§ Working data
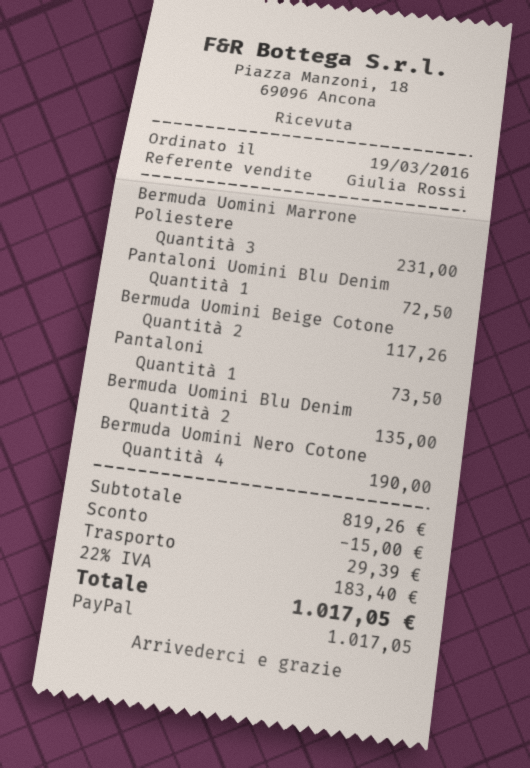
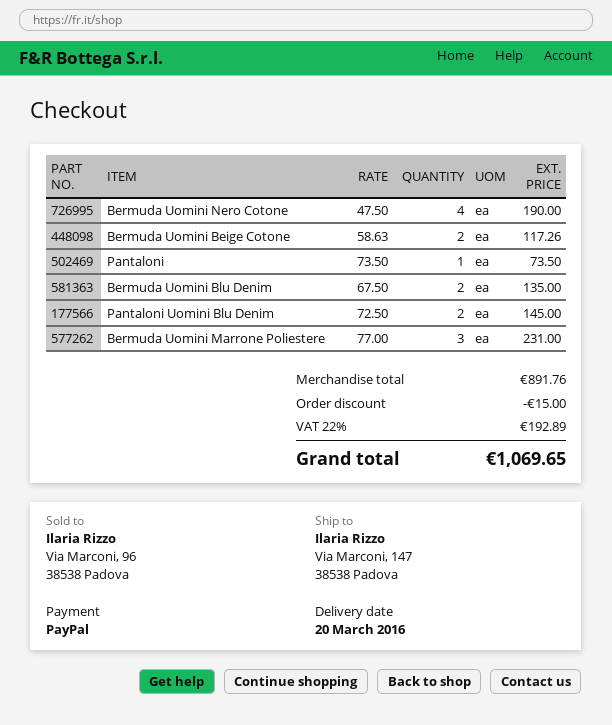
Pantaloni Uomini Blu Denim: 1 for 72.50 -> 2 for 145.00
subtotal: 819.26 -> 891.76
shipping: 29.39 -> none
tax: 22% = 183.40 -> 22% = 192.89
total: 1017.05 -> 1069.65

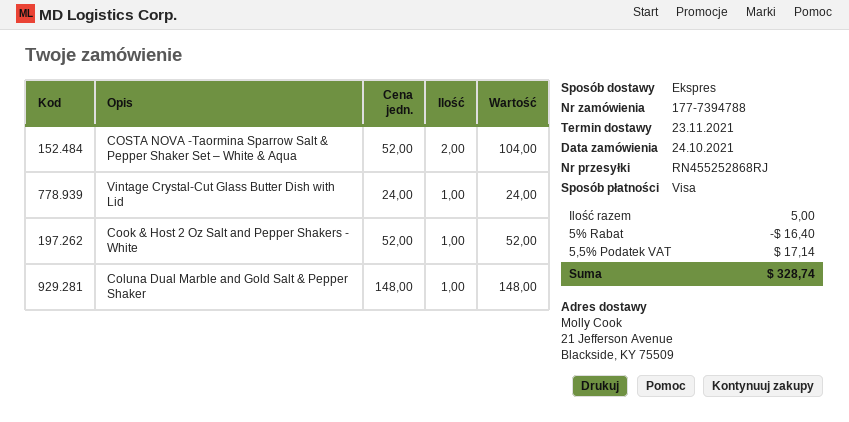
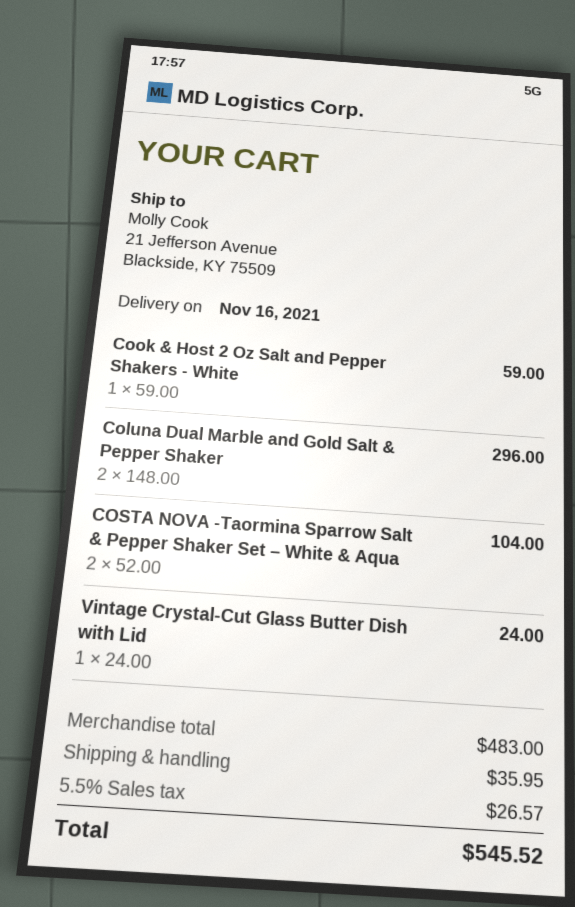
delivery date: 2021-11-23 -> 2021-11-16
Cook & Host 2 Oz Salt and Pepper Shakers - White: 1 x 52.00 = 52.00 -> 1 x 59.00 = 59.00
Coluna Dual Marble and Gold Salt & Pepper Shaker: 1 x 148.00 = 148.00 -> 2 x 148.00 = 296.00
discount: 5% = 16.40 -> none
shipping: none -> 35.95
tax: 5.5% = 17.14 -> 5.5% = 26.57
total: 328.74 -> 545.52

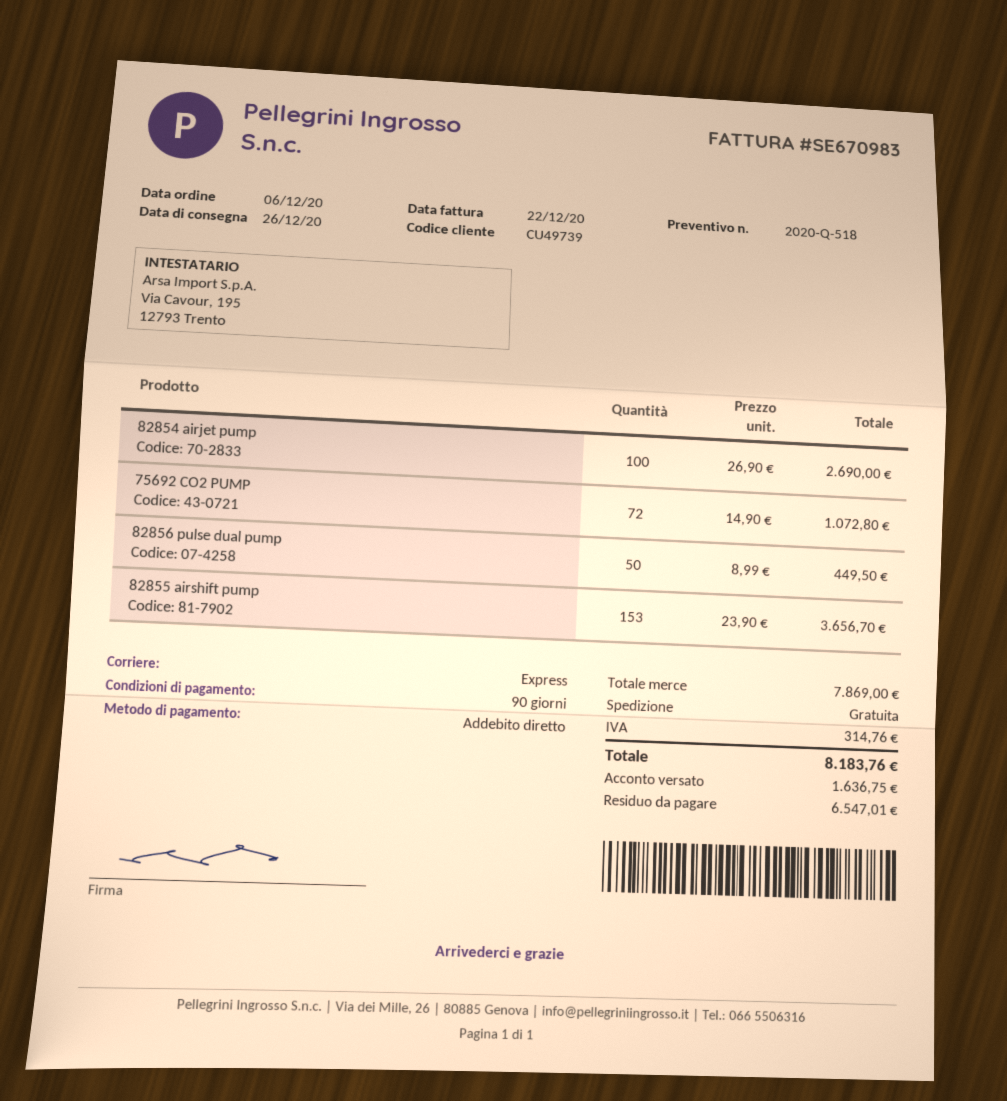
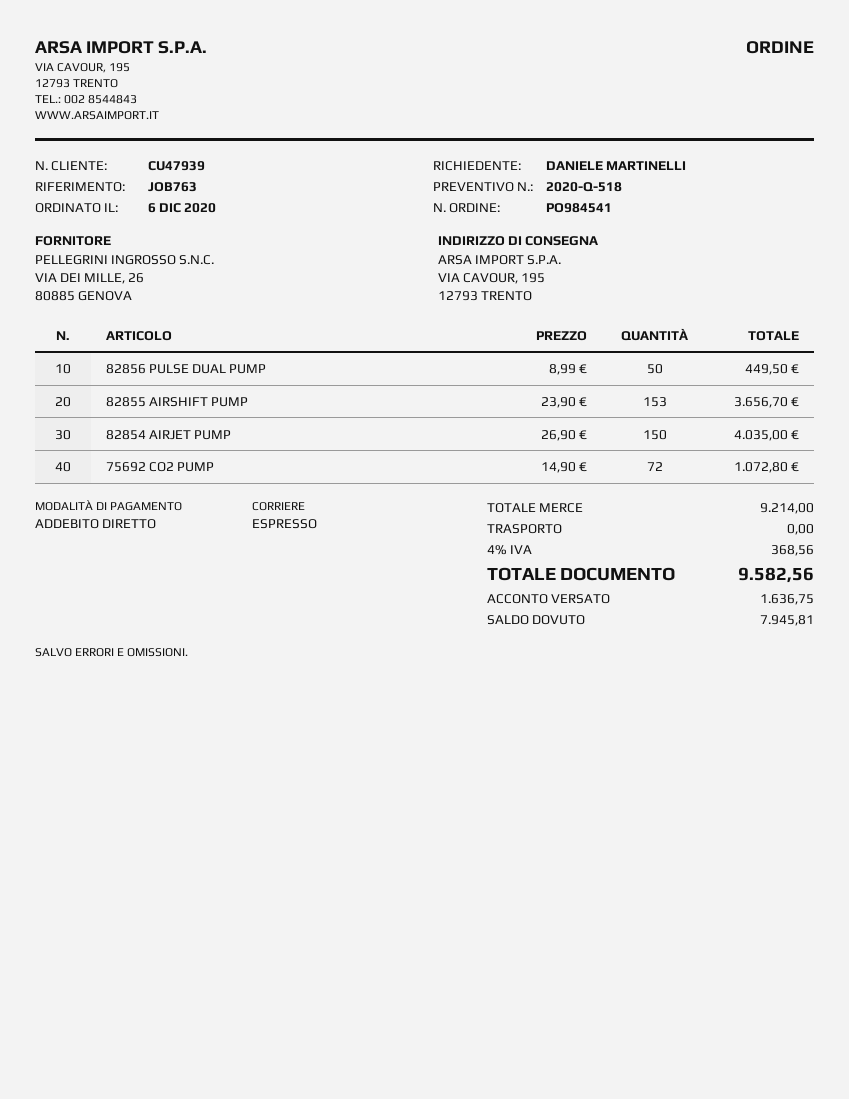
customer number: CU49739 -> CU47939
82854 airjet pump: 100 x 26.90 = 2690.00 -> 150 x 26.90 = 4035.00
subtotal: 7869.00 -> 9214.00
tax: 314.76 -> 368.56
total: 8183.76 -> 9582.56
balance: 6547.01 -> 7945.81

§ Your task
Whatever else the listing above holds, retype exactly only the lines from the one containing "delivery date: 2021-11-23 -> 2021-11-16" to the one containing "tax: 5.5% = 17.14 -> 5.5% = 26.57", both ends kept.

§ Task answer
delivery date: 2021-11-23 -> 2021-11-16
Cook & Host 2 Oz Salt and Pepper Shakers - White: 1 x 52.00 = 52.00 -> 1 x 59.00 = 59.00
Coluna Dual Marble and Gold Salt & Pepper Shaker: 1 x 148.00 = 148.00 -> 2 x 148.00 = 296.00
discount: 5% = 16.40 -> none
shipping: none -> 35.95
tax: 5.5% = 17.14 -> 5.5% = 26.57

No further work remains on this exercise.